5.

Hoje decidira andar, sem parar pelas ruas da cidade, queria olhar as pessoas, entrar dentro delas. Vasco tinha uma forma estranha de comunicar e de se ouvir. Dialogava no silêncio com cada um que se lhe atravessava no caminho. Primeiro imaginava uma estória para cada rosto que lhe produzia sentires, Depois despejava conversas sem fim numa empatia estonteante.

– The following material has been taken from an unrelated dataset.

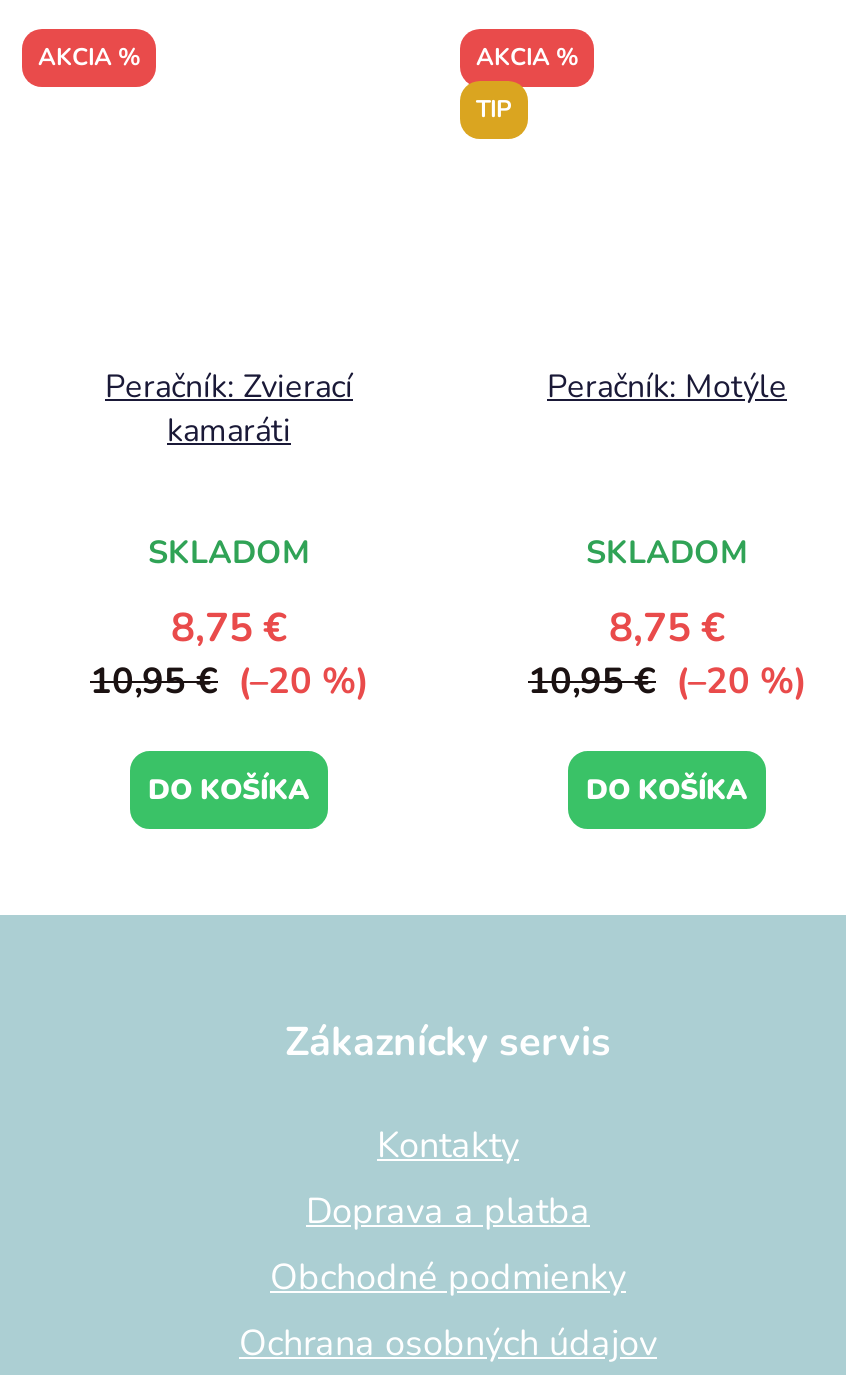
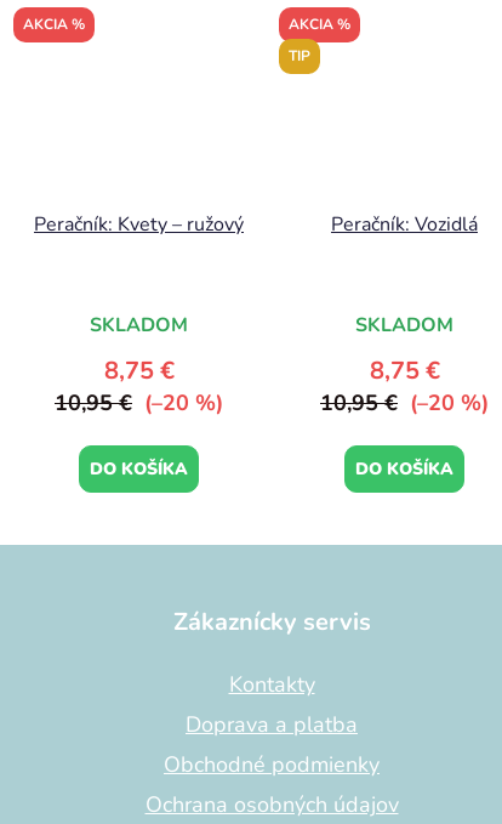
[105,364,353,452] Peračník: Zvierací | kamaráti -> [34,211,244,237] Peračník: Kvety – ružový
[547,364,787,408] Peračník: Motýle -> [331,211,478,237] Peračník: Vozidlá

Nem todos serviam, para lhe estimular os diálogos imaginários, Normalmente era idosos, crianças ou mulheres, Nos idosos eram as rugas e o olhar que lhe provocavam as vozes, nas crianças o sorriso, nas mulheres era mais selectivo, porque necessitava de um maior numero de sinais, mais que os olhos, mais que o corpo, ou o movimento, Mulheres cuja beleza ficava a pairar como um perfume. Gostava de sentir a beleza a flutuar no olhar, frágil como uma flor ( como o "polén da asas" de uma borboleta?). A beleza invariavelmente encantava-o e provocava-lhe o desenho, ficava tão presente no olhar que se sentia impelido a roubar as linhas do desenho, numa atitude contemplativa e sensual, como quem olha uma ave do paraíso que voa indiferente ao Universo, e não sabe se há-de fixar as cores, o som ou a harmonia do voo… Degustava sem engolir ( sem possuir) até tudo se evaporar na conversa que se perdia na memória… Vasco sabia que era uma forma bizarra de se deixar levar pelos passos nas ruas da sua cidade. O mundo imaginário que fervilhava dentro dele, era uma ilusão de vidas que se confundiam no seu próprio eu, mas que o consolavam e o serenavam. Era um jogo sem regras no qual ele se permitia ser verdadeiro e sem máscaras. Precisava deste exercício para poder suportar o dia a dia que se esvaziava sem sentido.